**Dataset excerpts**
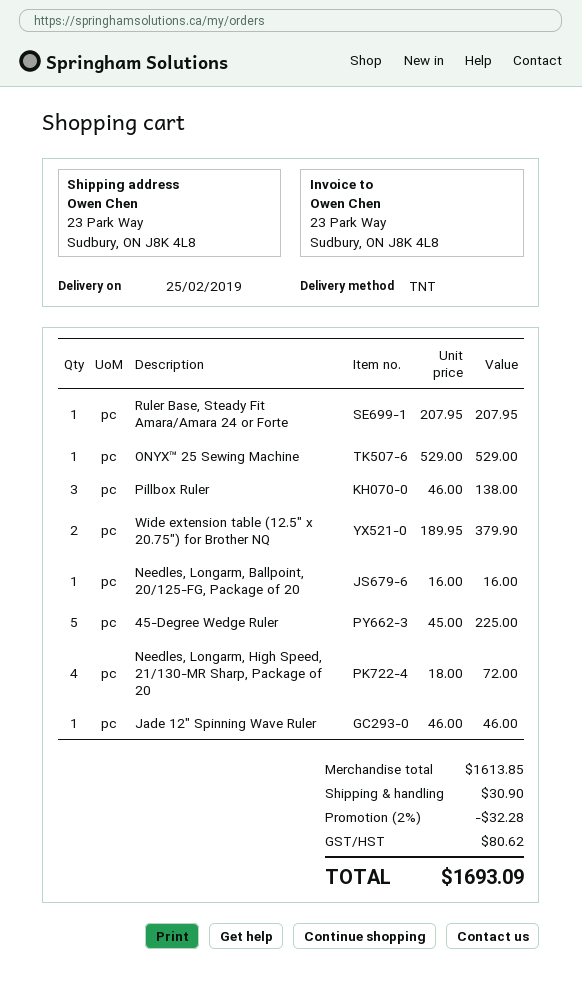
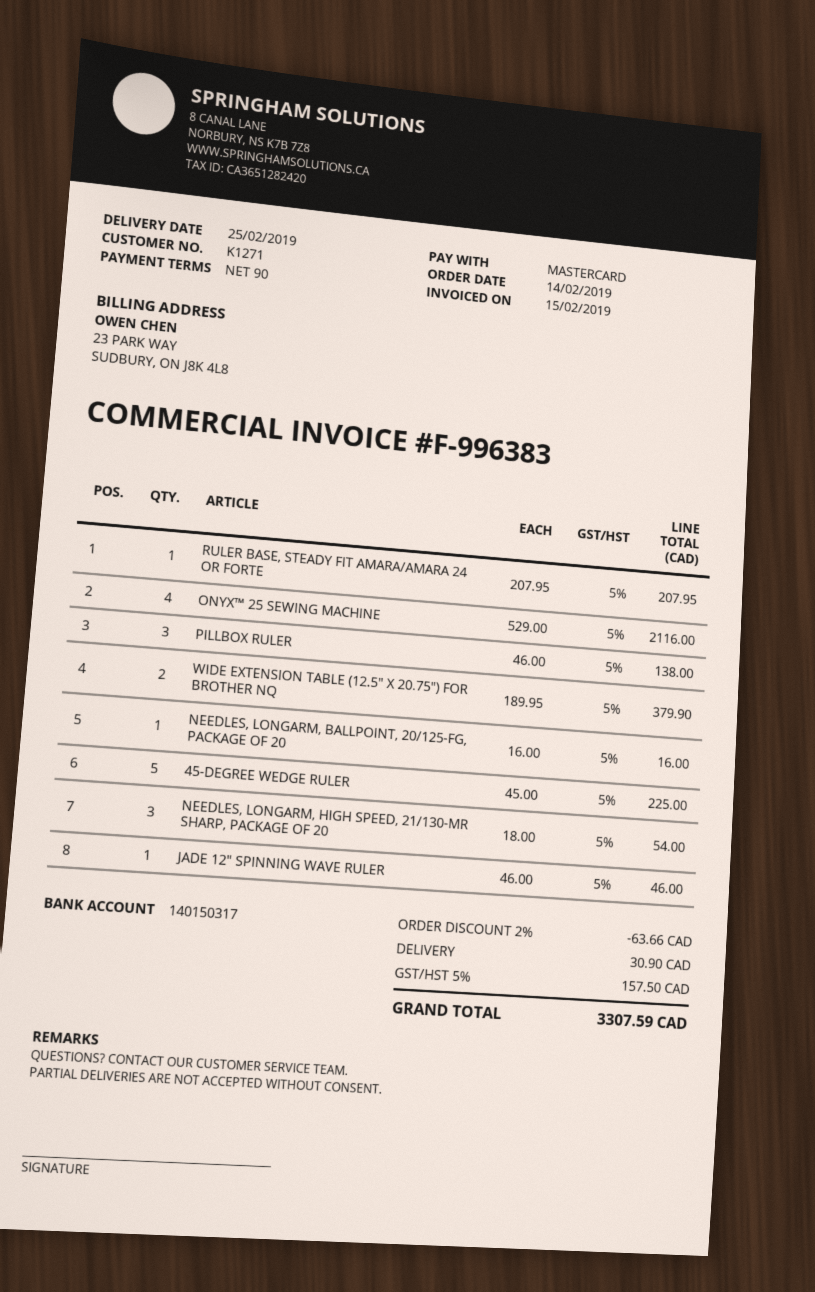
ONYX™ 25 Sewing Machine: 1 x 529.00 = 529.00 -> 4 x 529.00 = 2116.00
Needles, Longarm, High Speed, 21/130-MR Sharp, Package of 20: 4 x 18.00 = 72.00 -> 3 x 18.00 = 54.00
discount: 2% = 32.28 -> 2% = 63.66
tax: 80.62 -> 157.50
total: 1693.09 -> 3307.59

**Task requirements**
Return, without any change, the lines from the one holding "Needles, Longarm, High" through the end of the listing, and only those.

**Output of the exercise**
Needles, Longarm, High Speed, 21/130-MR Sharp, Package of 20: 4 x 18.00 = 72.00 -> 3 x 18.00 = 54.00
discount: 2% = 32.28 -> 2% = 63.66
tax: 80.62 -> 157.50
total: 1693.09 -> 3307.59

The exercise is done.